• **Required work**
This exercise calls for the whole listing to be given again exactly, without images.

• **Information shown**
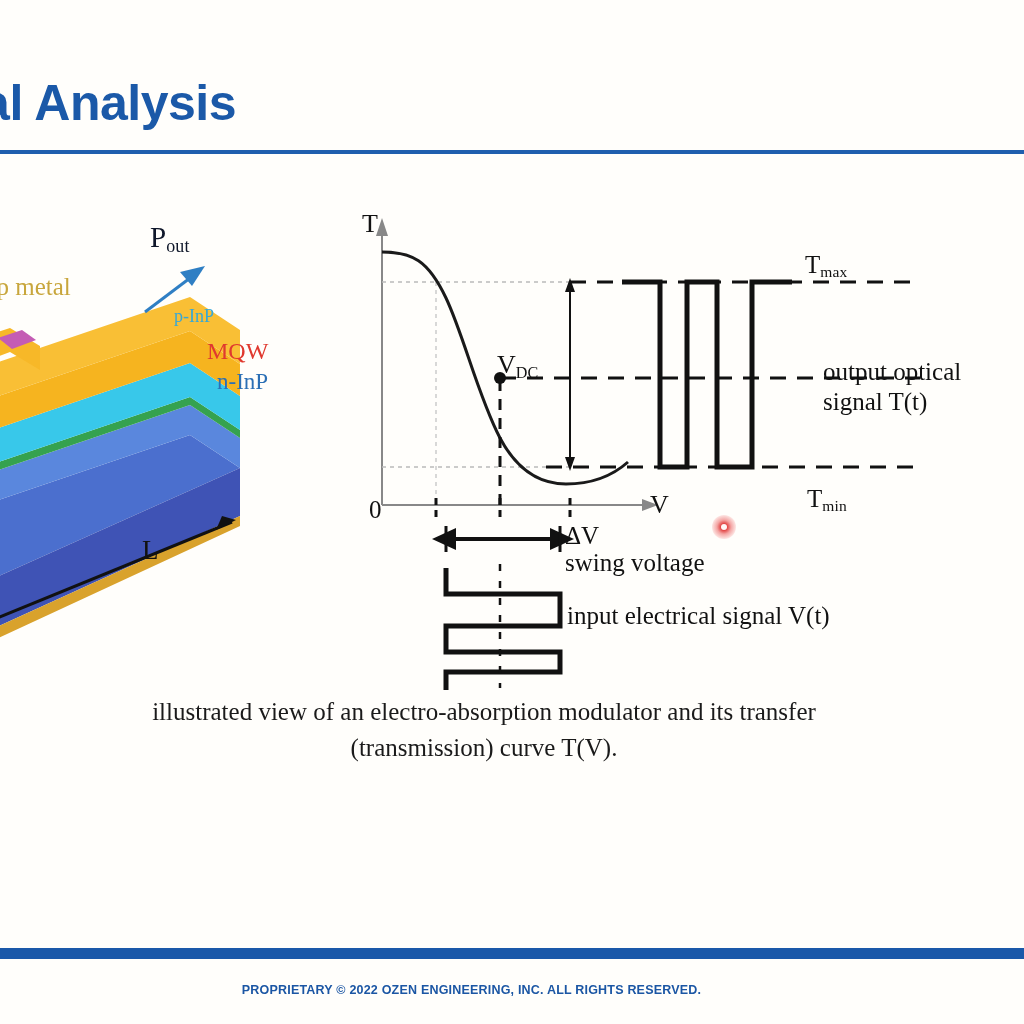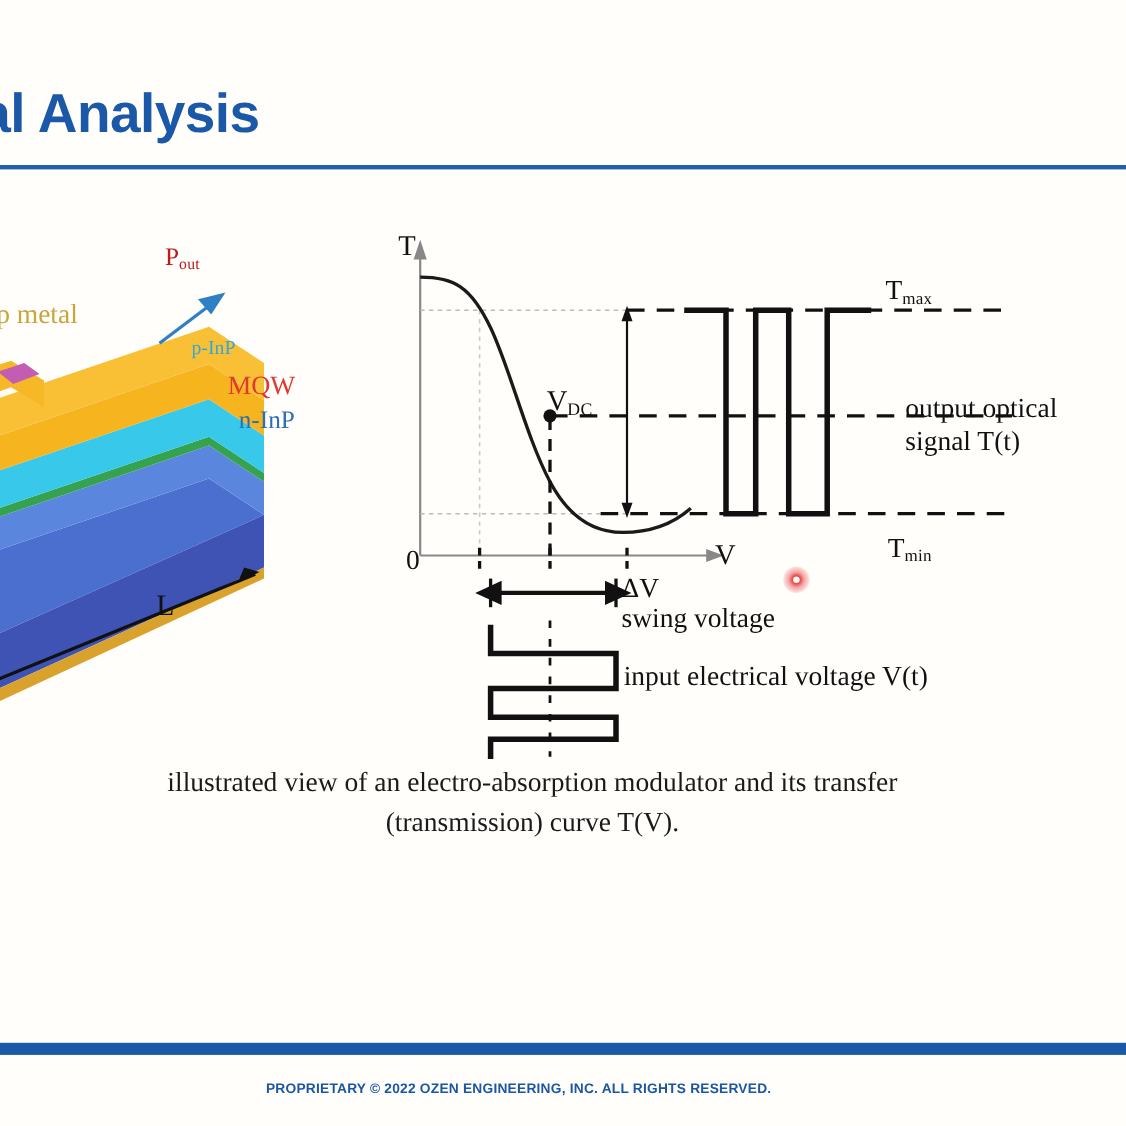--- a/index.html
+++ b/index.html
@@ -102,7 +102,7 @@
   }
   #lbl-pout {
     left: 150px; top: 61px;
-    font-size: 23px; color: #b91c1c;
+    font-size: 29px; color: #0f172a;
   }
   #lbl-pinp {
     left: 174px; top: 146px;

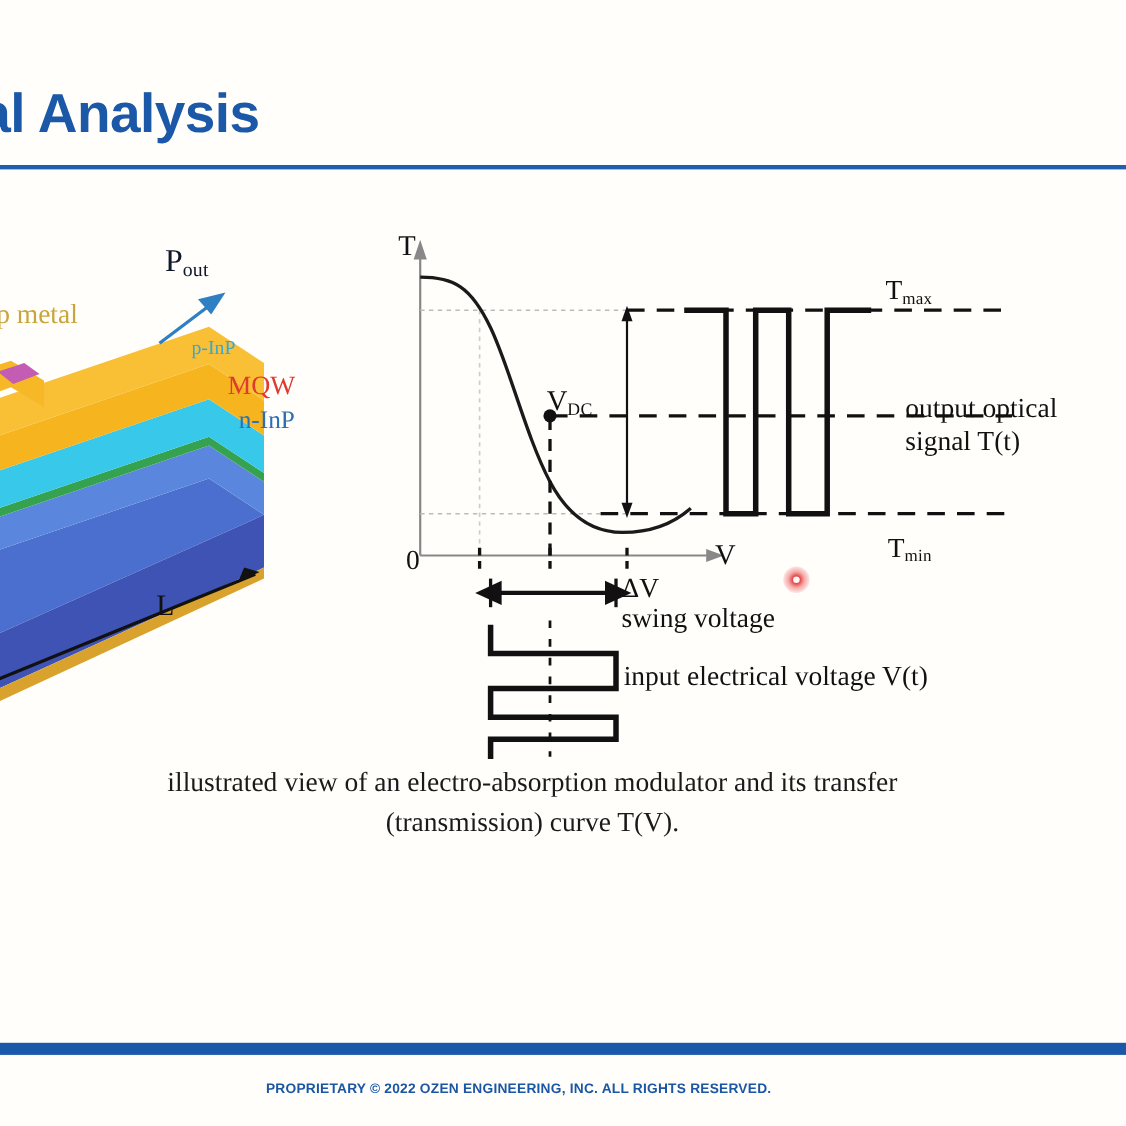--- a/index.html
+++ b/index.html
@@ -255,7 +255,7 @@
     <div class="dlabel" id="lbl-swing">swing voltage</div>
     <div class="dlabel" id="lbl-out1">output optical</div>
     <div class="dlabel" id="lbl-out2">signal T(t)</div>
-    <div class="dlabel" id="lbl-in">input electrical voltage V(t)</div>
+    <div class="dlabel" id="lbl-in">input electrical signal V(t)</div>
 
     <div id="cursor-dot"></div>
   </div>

• **Task output**
--- a/index.html
+++ b/index.html
@@ -102,7 +102,7 @@
   }
   #lbl-pout {
     left: 150px; top: 61px;
-    font-size: 23px; color: #b91c1c;
+    font-size: 29px; color: #0f172a;
   }
   #lbl-pinp {
     left: 174px; top: 146px;

--- a/index.html
+++ b/index.html
@@ -255,7 +255,7 @@
     <div class="dlabel" id="lbl-swing">swing voltage</div>
     <div class="dlabel" id="lbl-out1">output optical</div>
     <div class="dlabel" id="lbl-out2">signal T(t)</div>
-    <div class="dlabel" id="lbl-in">input electrical voltage V(t)</div>
+    <div class="dlabel" id="lbl-in">input electrical signal V(t)</div>
 
     <div id="cursor-dot"></div>
   </div>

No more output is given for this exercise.